START Source data

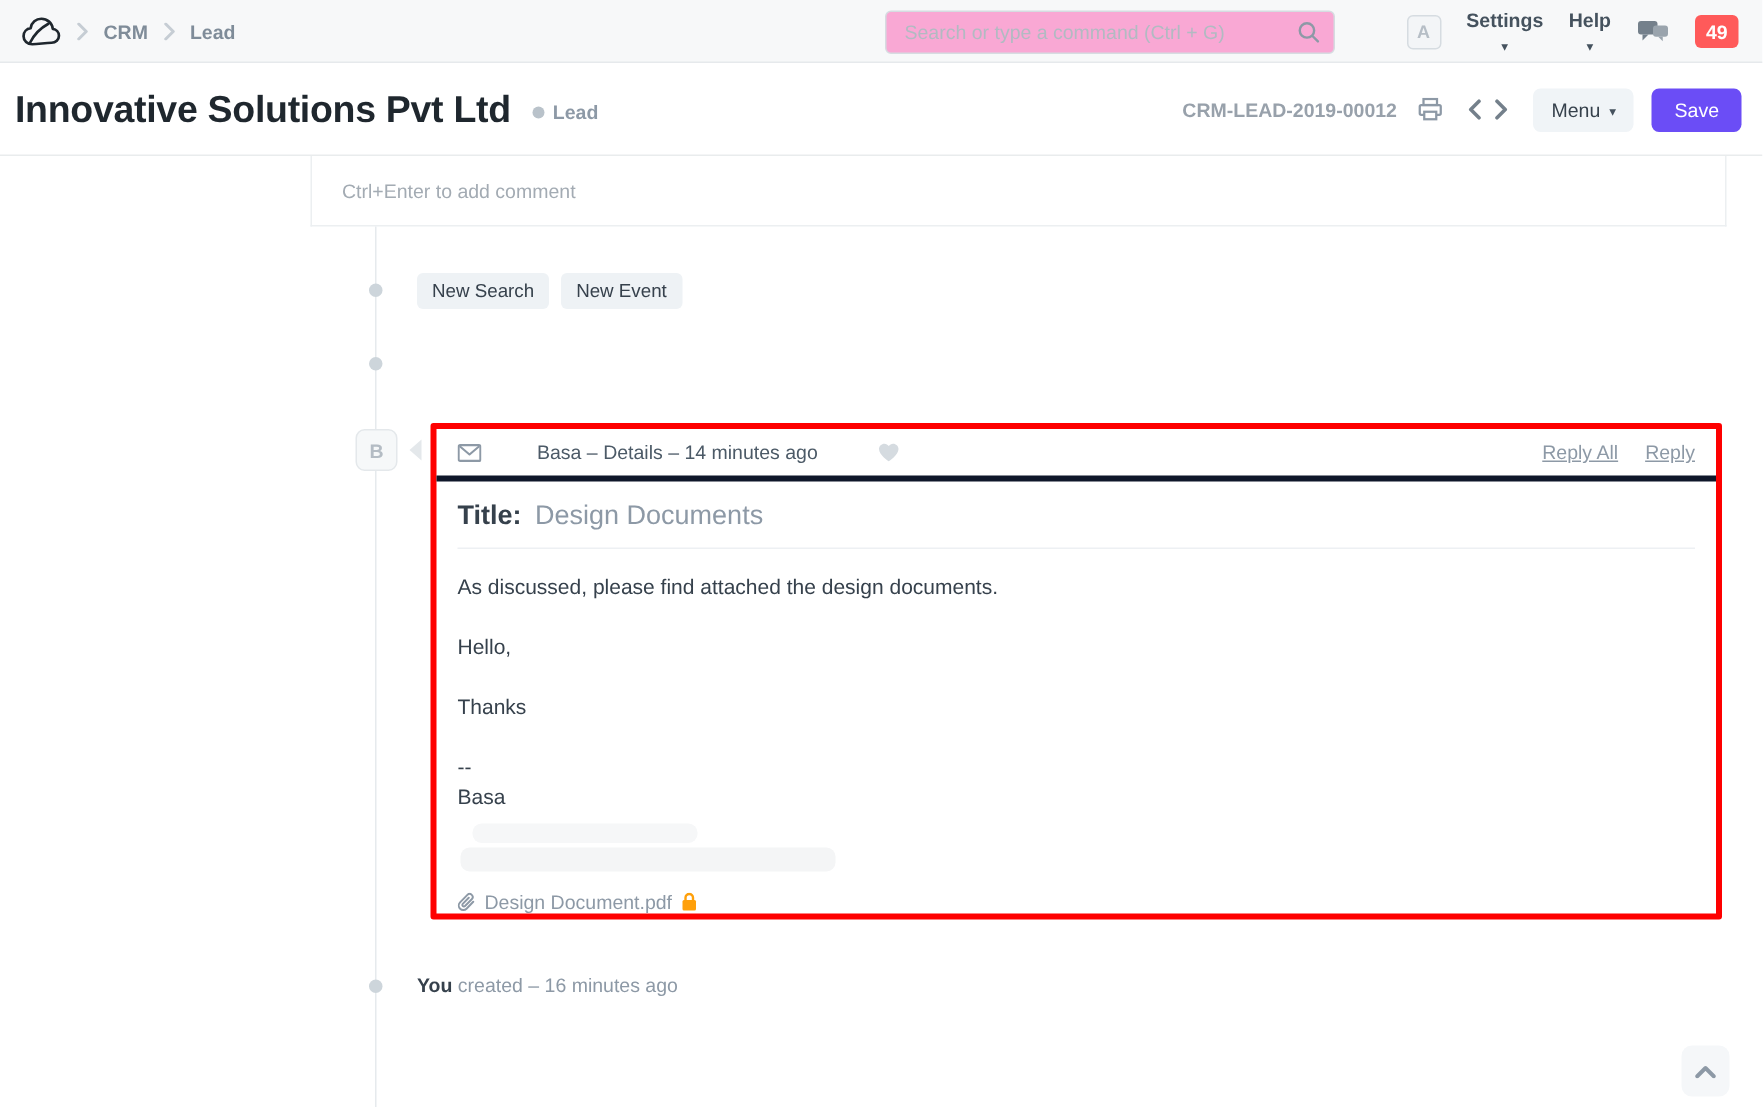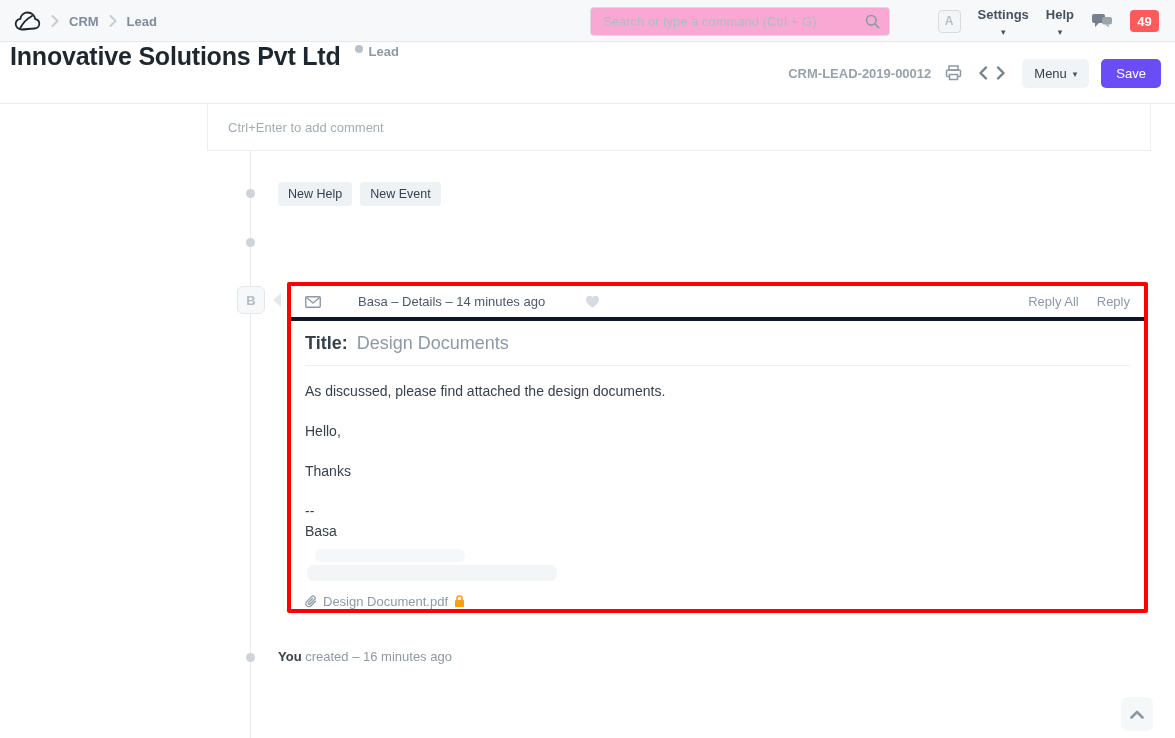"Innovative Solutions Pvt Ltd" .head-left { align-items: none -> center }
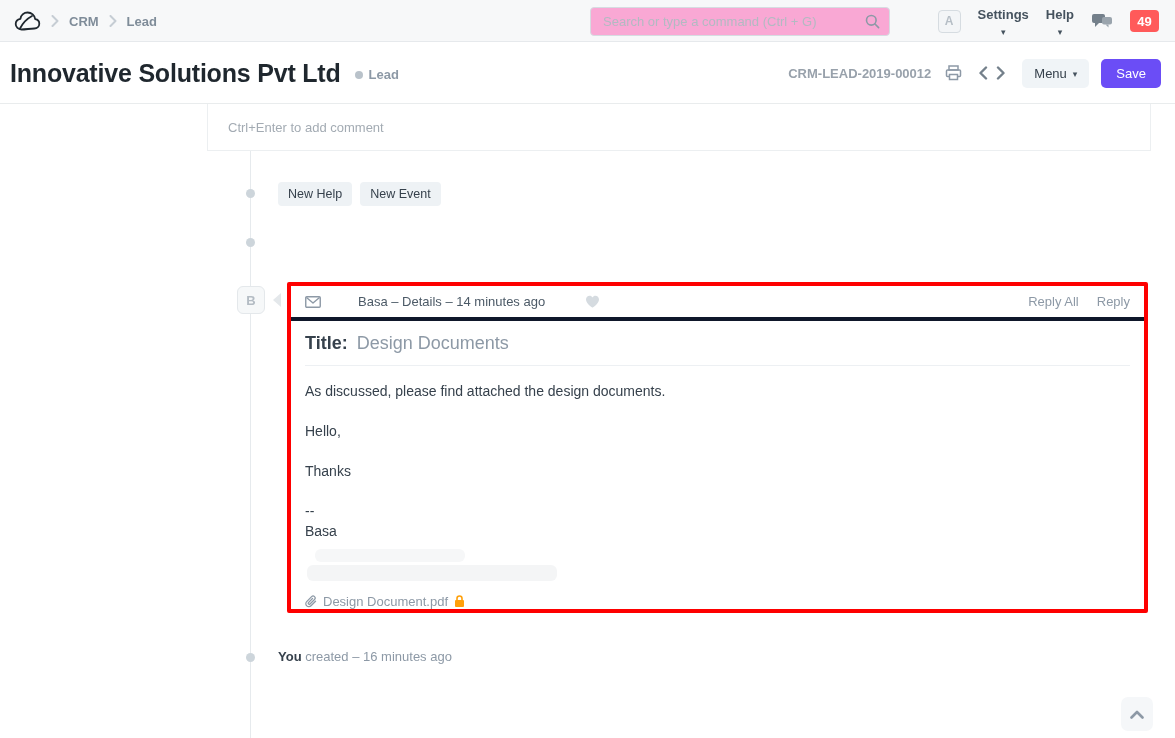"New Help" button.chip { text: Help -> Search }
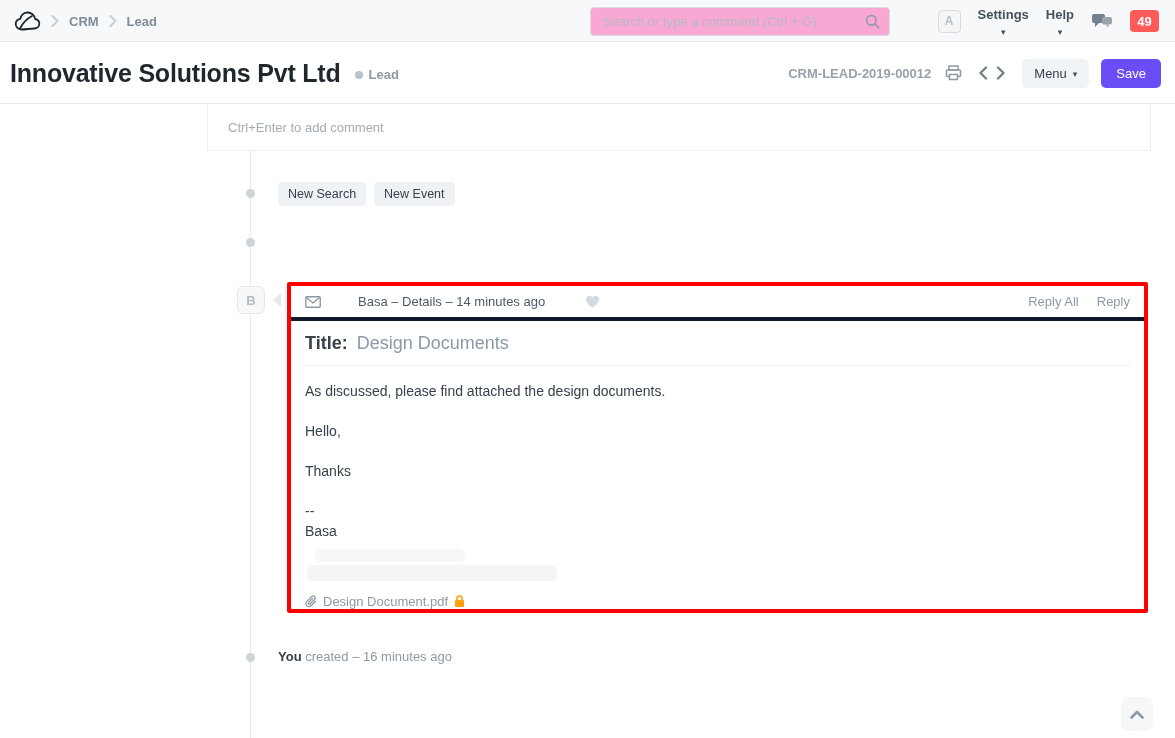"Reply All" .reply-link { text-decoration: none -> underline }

END Source data
START Source data

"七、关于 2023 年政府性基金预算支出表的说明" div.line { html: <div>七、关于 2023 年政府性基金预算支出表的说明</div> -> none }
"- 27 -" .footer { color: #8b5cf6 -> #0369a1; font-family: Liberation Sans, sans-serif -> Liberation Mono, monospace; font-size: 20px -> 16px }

END Source data

-- About this task --
Set down again, exactly, every line above from the one with "align-items: none ->" down to the one with "text-decoration: none ->", both ends included. No pictures, and nothing else.

-- Expected answer --
"Innovative Solutions Pvt Ltd" .head-left { align-items: none -> center }
"New Help" button.chip { text: Help -> Search }
"Reply All" .reply-link { text-decoration: none -> underline }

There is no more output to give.